Mayor of Portland to give update on city-sanctioned homeless camps

PORTLAND, Ore. (KGW) — Portland Mayor Ted Wheeler released a video Wednesday outlining a broad strategy to address the city’s homeless crisis, ahead of a Thursday news conference where he will provide a progress update on the city’s plan to open six large-scale sanctioned campsites.

The news conference is scheduled for 10 a.m., and KGW will stream it live in the player above and on YouTube and the KGW app.

Wheeler proposed the mass sanctioned campsites plan last fall, coupled with a goal of phasing in a ban on unsanctioned camping elsewhere in the city. The city council approved the plan in November, and Wheeler’s office has been searching for suitable locations since then.

The city has not publicly released any locations, but a couple places have been reported to be under consideration, including a building owned by Volunteers of America Oregon in the Montavilla neighborhood and the “Clinton Triangle” next to where the MAX Orange Line crosses Southeast Powell Boulevard.
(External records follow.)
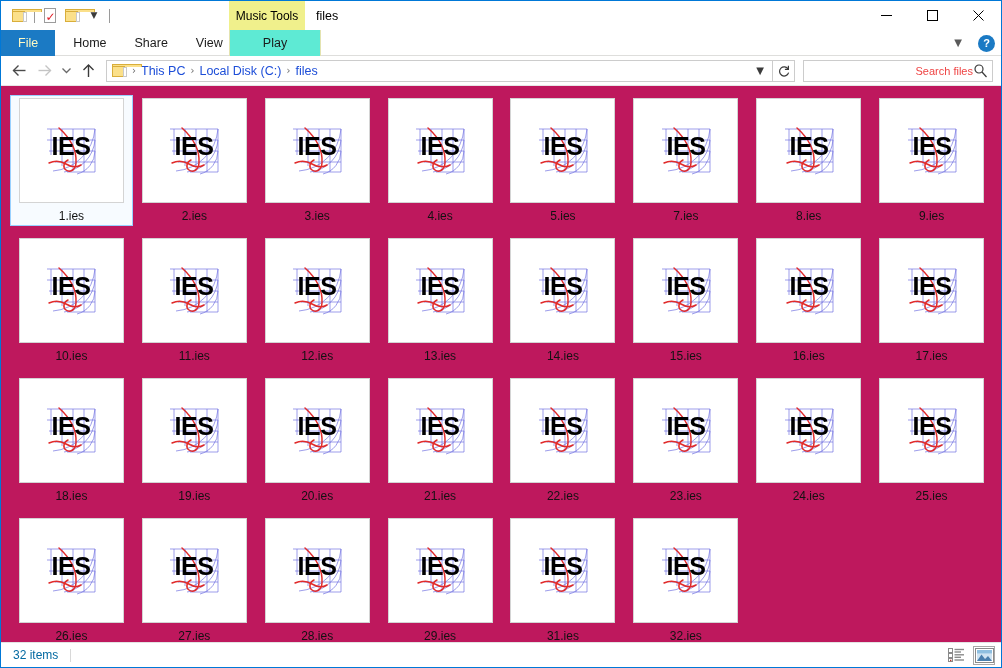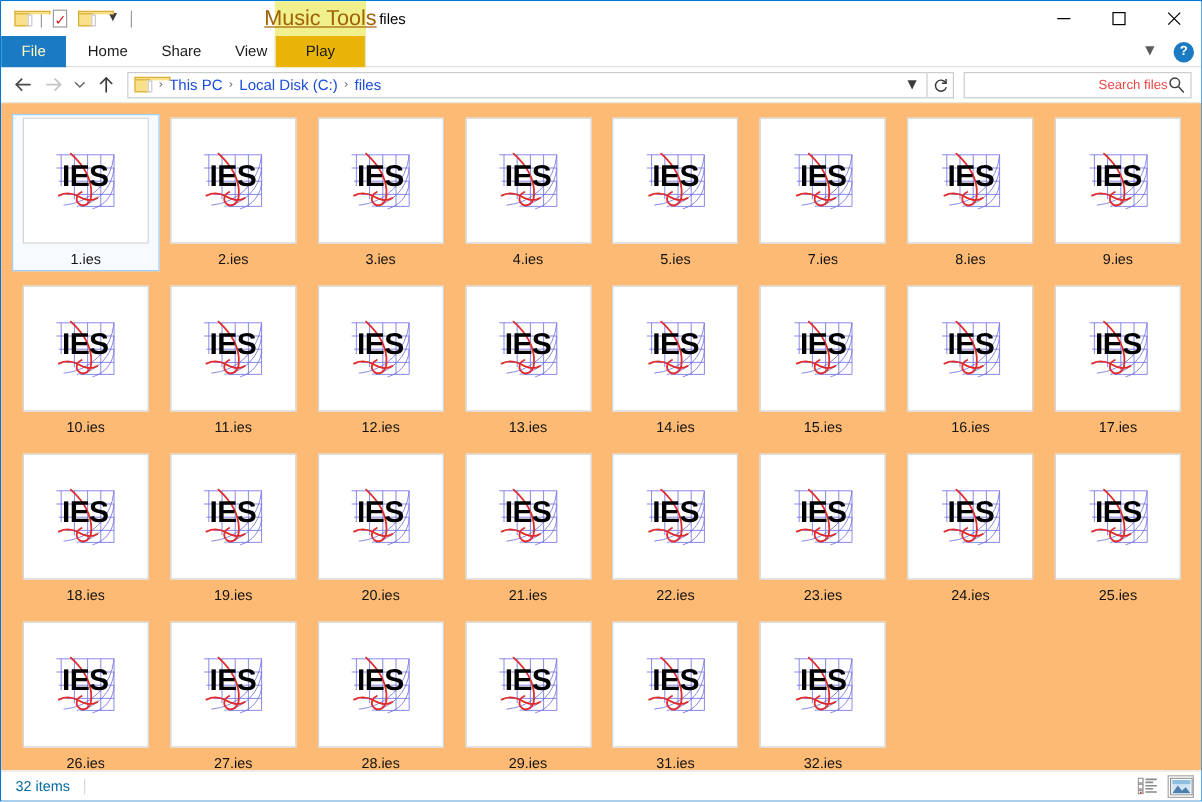"Music Tools" .ctx-tabhead span { color: #a16207 -> #000000; font-size: 18px -> 12px; text-decoration: underline -> none }
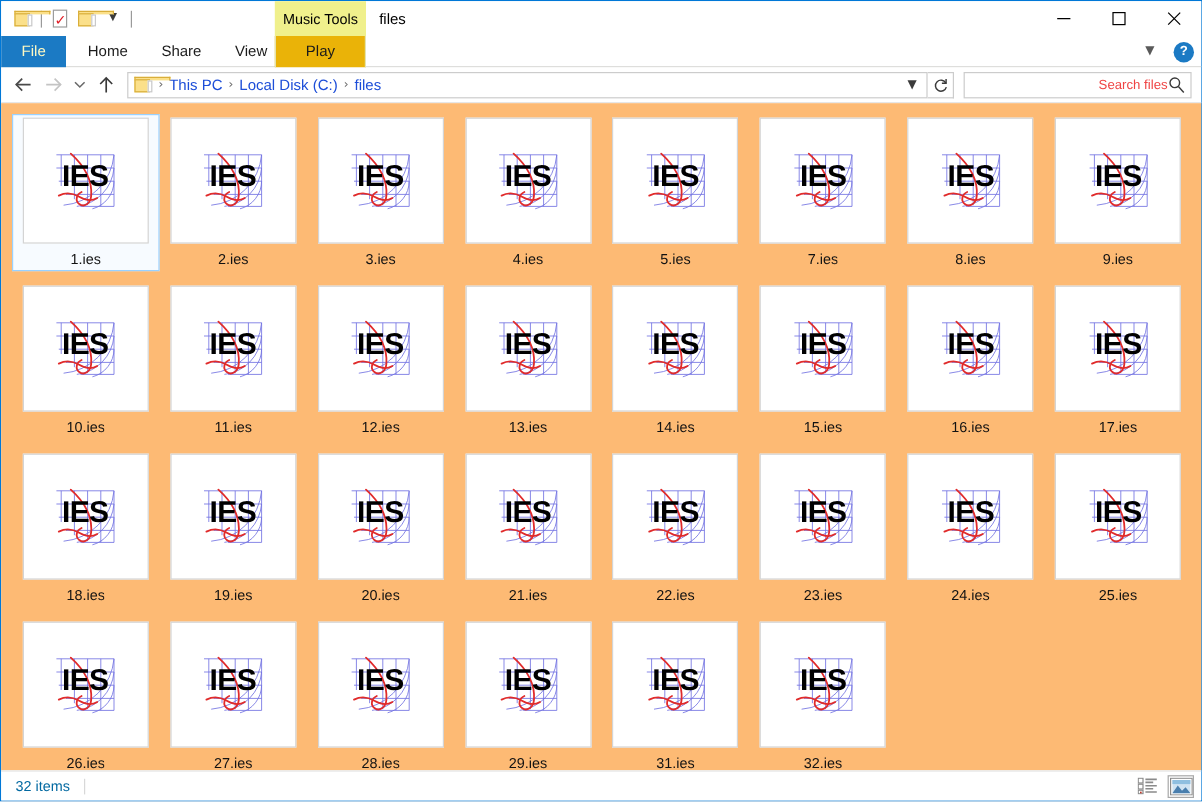"Play" .tab.ctx-child { background: #eab308 -> #5eead4; width: 76px -> 92px }
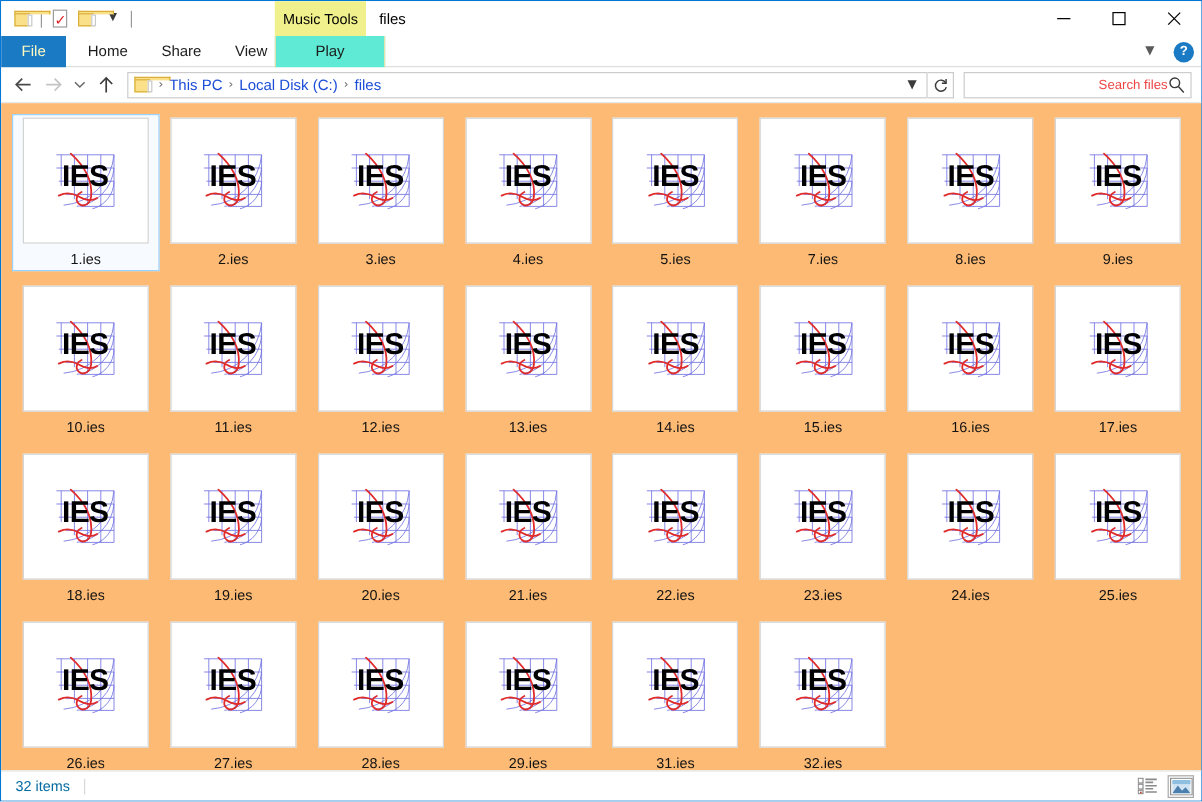"1.ies" .content { background: #fdba74 -> #be185d }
The sanctioned campsites, referred to by Wheeler as Temporary Alternative Shelter Sites, are a central component of the overall strategy Wheeler outlined in the Wednesday video.

Wheeler framed the crisis as three overlapping issues: homelessness, behavioral health and substance use disorder. He said the city’s response plan has three main components: increased investment in affordable housing, moving unsheltered homeless residents closer to services and criminal justice referrals to incentivize people to seek housing, services and treatment.

The shelter sites are necessary to achieve the second goal, Wheeler said, adding that it’s currently impossible for the city to hire enough outreach workers to connect people with services because Portland’s homeless population is spread out over hundreds of small unsanctioned camps.

Wheeler also discussed a recent report from Multnomah County about homeless deaths in 2021, which found that 20% of Portland’s homicide victims that year were homeless and the average age of death among homeless residents was 48 for men and 46 for women.